Tyin is a lake in Vang Municipality in Innlandet county, Norway. The lake is located in the southwest part of the Jotunheimen mountain range. The lake lies in Vang Municipality in Innlandet county, but a small portion of the lake extends into Årdal Municipality in Vestland county. The western border mostly follows the border between Vang and Årdal, but there are some areas where the lake crosses over the boundary. The 33.2 km2 lake serves as a reservoir for the Tyin Hydroelectric Power Station and the water level is regulated between 1082.8 to 1072.50 m above sea level. The lake has a reservoir capacity of 0.313 km3.

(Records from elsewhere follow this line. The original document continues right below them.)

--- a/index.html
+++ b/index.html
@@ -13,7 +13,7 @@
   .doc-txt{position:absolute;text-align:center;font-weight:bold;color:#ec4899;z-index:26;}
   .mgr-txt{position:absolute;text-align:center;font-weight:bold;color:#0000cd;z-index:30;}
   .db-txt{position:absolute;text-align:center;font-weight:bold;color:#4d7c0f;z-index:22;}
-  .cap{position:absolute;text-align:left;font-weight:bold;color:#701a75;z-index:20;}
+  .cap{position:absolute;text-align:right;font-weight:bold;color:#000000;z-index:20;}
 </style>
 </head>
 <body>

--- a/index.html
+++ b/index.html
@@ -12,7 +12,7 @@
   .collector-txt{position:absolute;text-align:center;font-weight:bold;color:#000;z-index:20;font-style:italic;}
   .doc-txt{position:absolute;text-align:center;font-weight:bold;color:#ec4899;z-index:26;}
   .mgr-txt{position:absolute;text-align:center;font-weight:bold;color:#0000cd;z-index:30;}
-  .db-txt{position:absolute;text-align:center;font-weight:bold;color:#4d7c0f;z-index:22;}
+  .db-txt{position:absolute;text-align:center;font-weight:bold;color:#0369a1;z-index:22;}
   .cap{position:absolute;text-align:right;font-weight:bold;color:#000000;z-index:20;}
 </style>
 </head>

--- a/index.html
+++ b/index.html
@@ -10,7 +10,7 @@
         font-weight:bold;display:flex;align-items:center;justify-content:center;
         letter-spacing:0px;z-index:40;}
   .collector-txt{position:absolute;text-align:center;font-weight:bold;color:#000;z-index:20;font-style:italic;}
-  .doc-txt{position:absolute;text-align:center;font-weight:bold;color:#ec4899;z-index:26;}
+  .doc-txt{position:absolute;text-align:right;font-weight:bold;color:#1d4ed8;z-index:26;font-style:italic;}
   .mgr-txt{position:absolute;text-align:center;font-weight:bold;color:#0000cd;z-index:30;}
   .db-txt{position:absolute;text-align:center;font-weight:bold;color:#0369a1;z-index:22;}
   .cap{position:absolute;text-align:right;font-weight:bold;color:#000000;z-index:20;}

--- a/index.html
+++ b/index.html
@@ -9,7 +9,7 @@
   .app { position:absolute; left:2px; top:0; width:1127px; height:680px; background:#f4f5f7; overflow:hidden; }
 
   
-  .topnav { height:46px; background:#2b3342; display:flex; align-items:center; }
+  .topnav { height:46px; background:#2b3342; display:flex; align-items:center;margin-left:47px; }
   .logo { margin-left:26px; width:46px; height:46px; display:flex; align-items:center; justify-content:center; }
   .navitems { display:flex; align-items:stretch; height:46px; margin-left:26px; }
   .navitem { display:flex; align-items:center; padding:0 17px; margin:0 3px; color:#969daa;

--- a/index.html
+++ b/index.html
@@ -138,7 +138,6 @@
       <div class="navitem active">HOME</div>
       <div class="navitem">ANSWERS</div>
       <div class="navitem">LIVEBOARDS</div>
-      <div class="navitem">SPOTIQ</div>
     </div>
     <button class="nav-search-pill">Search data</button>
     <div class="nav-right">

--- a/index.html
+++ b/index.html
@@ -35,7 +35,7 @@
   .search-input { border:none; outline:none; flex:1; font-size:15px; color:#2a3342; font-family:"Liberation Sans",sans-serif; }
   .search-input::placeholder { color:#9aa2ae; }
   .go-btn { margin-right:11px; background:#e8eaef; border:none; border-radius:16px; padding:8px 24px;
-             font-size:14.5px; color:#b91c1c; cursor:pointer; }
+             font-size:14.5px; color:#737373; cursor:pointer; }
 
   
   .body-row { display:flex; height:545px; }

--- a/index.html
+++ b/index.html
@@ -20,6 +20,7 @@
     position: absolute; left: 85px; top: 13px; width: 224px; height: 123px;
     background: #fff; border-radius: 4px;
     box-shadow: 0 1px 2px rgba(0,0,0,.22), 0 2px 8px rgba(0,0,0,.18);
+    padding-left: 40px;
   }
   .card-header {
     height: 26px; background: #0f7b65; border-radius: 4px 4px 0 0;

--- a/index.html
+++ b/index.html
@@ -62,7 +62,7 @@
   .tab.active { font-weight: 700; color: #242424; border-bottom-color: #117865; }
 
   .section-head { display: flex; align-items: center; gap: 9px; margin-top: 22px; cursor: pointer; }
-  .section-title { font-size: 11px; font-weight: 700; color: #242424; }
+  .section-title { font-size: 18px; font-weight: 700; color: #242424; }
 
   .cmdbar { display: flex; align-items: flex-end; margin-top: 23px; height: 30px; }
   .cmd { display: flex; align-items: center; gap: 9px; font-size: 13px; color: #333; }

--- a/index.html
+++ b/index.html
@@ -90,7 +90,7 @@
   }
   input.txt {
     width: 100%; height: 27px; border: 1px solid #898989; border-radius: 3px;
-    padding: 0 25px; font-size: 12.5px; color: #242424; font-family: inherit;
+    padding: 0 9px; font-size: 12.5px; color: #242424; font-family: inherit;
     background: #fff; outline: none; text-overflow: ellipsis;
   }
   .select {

The Norwegian County Road 53 runs along the south side of the lake (Tyin-Årdal) and the Norwegian County Road 252 runs along the east side of the lake (Tyin-Eidsbugarden) and both roads connect to the European route E16 highway to the south.

In 1869, the Norwegian Mountain Touring Association (DNT) built its first cabin, which was located on the shores of Tyin. Today, the DNT's tourist cabins make this area, just to the south of Jotunheim National Park, one of the best developed touring areas in Europe. There are also a restricted number of private cabins by the lake.

==Name==
The name of the lake is derived from the name of the river Tya, the river that connects the lake to Årdalsvatnet and the Sognefjord. The meaning of the river name is unknown.